What you should do
All entries must be transcribed without a single difference.

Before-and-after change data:
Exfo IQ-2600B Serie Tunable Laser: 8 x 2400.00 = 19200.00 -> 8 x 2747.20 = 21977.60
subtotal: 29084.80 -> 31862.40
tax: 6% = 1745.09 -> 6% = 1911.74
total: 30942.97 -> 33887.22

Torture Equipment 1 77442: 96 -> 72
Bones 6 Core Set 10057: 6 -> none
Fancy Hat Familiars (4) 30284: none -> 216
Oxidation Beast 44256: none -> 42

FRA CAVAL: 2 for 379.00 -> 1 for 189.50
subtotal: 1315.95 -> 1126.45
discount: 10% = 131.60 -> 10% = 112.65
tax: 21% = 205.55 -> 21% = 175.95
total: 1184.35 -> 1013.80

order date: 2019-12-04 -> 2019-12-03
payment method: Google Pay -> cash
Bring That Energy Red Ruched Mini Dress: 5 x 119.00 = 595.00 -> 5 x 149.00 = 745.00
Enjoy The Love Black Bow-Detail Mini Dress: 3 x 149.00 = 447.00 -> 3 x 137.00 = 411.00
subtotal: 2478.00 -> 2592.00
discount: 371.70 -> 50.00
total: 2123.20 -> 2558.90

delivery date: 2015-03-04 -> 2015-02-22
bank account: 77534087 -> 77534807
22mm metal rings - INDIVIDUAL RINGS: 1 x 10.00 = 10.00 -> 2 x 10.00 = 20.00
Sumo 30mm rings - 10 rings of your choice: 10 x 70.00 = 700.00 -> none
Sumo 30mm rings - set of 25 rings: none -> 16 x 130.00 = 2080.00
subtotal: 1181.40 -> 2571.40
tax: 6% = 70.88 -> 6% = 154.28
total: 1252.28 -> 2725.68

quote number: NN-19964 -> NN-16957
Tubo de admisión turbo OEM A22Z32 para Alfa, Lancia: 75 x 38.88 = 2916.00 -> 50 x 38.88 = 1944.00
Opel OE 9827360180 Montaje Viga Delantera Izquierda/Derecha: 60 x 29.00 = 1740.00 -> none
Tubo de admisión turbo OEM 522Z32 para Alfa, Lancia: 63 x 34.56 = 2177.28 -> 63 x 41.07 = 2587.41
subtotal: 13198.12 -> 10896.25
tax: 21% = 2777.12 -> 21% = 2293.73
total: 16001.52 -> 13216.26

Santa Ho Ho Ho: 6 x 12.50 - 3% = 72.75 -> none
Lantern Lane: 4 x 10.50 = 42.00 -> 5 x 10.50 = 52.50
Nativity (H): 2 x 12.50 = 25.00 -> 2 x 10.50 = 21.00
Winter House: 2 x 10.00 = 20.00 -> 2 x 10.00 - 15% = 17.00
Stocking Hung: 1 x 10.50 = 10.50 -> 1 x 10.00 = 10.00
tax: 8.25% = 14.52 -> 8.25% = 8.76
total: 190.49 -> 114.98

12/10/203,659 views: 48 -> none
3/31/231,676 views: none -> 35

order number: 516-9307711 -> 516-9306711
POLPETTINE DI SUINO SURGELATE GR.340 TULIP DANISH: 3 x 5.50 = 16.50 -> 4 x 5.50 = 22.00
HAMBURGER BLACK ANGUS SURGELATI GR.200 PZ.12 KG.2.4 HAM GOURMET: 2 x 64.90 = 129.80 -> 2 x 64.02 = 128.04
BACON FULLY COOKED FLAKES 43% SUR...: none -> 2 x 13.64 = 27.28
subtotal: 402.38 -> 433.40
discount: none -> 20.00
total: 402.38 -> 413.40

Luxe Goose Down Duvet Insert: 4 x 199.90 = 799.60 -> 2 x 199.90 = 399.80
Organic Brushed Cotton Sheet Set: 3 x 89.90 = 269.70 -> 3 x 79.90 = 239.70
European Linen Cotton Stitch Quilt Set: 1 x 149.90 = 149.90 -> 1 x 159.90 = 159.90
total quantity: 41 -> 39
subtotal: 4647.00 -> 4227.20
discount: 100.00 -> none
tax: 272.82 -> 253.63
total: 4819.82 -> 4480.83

Your solution
Exfo IQ-2600B Serie Tunable Laser: 8 x 2400.00 = 19200.00 -> 8 x 2747.20 = 21977.60
subtotal: 29084.80 -> 31862.40
tax: 6% = 1745.09 -> 6% = 1911.74
total: 30942.97 -> 33887.22

Torture Equipment 1 77442: 96 -> 72
Bones 6 Core Set 10057: 6 -> none
Fancy Hat Familiars (4) 30284: none -> 216
Oxidation Beast 44256: none -> 42

FRA CAVAL: 2 for 379.00 -> 1 for 189.50
subtotal: 1315.95 -> 1126.45
discount: 10% = 131.60 -> 10% = 112.65
tax: 21% = 205.55 -> 21% = 175.95
total: 1184.35 -> 1013.80

order date: 2019-12-04 -> 2019-12-03
payment method: Google Pay -> cash
Bring That Energy Red Ruched Mini Dress: 5 x 119.00 = 595.00 -> 5 x 149.00 = 745.00
Enjoy The Love Black Bow-Detail Mini Dress: 3 x 149.00 = 447.00 -> 3 x 137.00 = 411.00
subtotal: 2478.00 -> 2592.00
discount: 371.70 -> 50.00
total: 2123.20 -> 2558.90

delivery date: 2015-03-04 -> 2015-02-22
bank account: 77534087 -> 77534807
22mm metal rings - INDIVIDUAL RINGS: 1 x 10.00 = 10.00 -> 2 x 10.00 = 20.00
Sumo 30mm rings - 10 rings of your choice: 10 x 70.00 = 700.00 -> none
Sumo 30mm rings - set of 25 rings: none -> 16 x 130.00 = 2080.00
subtotal: 1181.40 -> 2571.40
tax: 6% = 70.88 -> 6% = 154.28
total: 1252.28 -> 2725.68

quote number: NN-19964 -> NN-16957
Tubo de admisión turbo OEM A22Z32 para Alfa, Lancia: 75 x 38.88 = 2916.00 -> 50 x 38.88 = 1944.00
Opel OE 9827360180 Montaje Viga Delantera Izquierda/Derecha: 60 x 29.00 = 1740.00 -> none
Tubo de admisión turbo OEM 522Z32 para Alfa, Lancia: 63 x 34.56 = 2177.28 -> 63 x 41.07 = 2587.41
subtotal: 13198.12 -> 10896.25
tax: 21% = 2777.12 -> 21% = 2293.73
total: 16001.52 -> 13216.26

Santa Ho Ho Ho: 6 x 12.50 - 3% = 72.75 -> none
Lantern Lane: 4 x 10.50 = 42.00 -> 5 x 10.50 = 52.50
Nativity (H): 2 x 12.50 = 25.00 -> 2 x 10.50 = 21.00
Winter House: 2 x 10.00 = 20.00 -> 2 x 10.00 - 15% = 17.00
Stocking Hung: 1 x 10.50 = 10.50 -> 1 x 10.00 = 10.00
tax: 8.25% = 14.52 -> 8.25% = 8.76
total: 190.49 -> 114.98

12/10/203,659 views: 48 -> none
3/31/231,676 views: none -> 35

order number: 516-9307711 -> 516-9306711
POLPETTINE DI SUINO SURGELATE GR.340 TULIP DANISH: 3 x 5.50 = 16.50 -> 4 x 5.50 = 22.00
HAMBURGER BLACK ANGUS SURGELATI GR.200 PZ.12 KG.2.4 HAM GOURMET: 2 x 64.90 = 129.80 -> 2 x 64.02 = 128.04
BACON FULLY COOKED FLAKES 43% SUR...: none -> 2 x 13.64 = 27.28
subtotal: 402.38 -> 433.40
discount: none -> 20.00
total: 402.38 -> 413.40

Luxe Goose Down Duvet Insert: 4 x 199.90 = 799.60 -> 2 x 199.90 = 399.80
Organic Brushed Cotton Sheet Set: 3 x 89.90 = 269.70 -> 3 x 79.90 = 239.70
European Linen Cotton Stitch Quilt Set: 1 x 149.90 = 149.90 -> 1 x 159.90 = 159.90
total quantity: 41 -> 39
subtotal: 4647.00 -> 4227.20
discount: 100.00 -> none
tax: 272.82 -> 253.63
total: 4819.82 -> 4480.83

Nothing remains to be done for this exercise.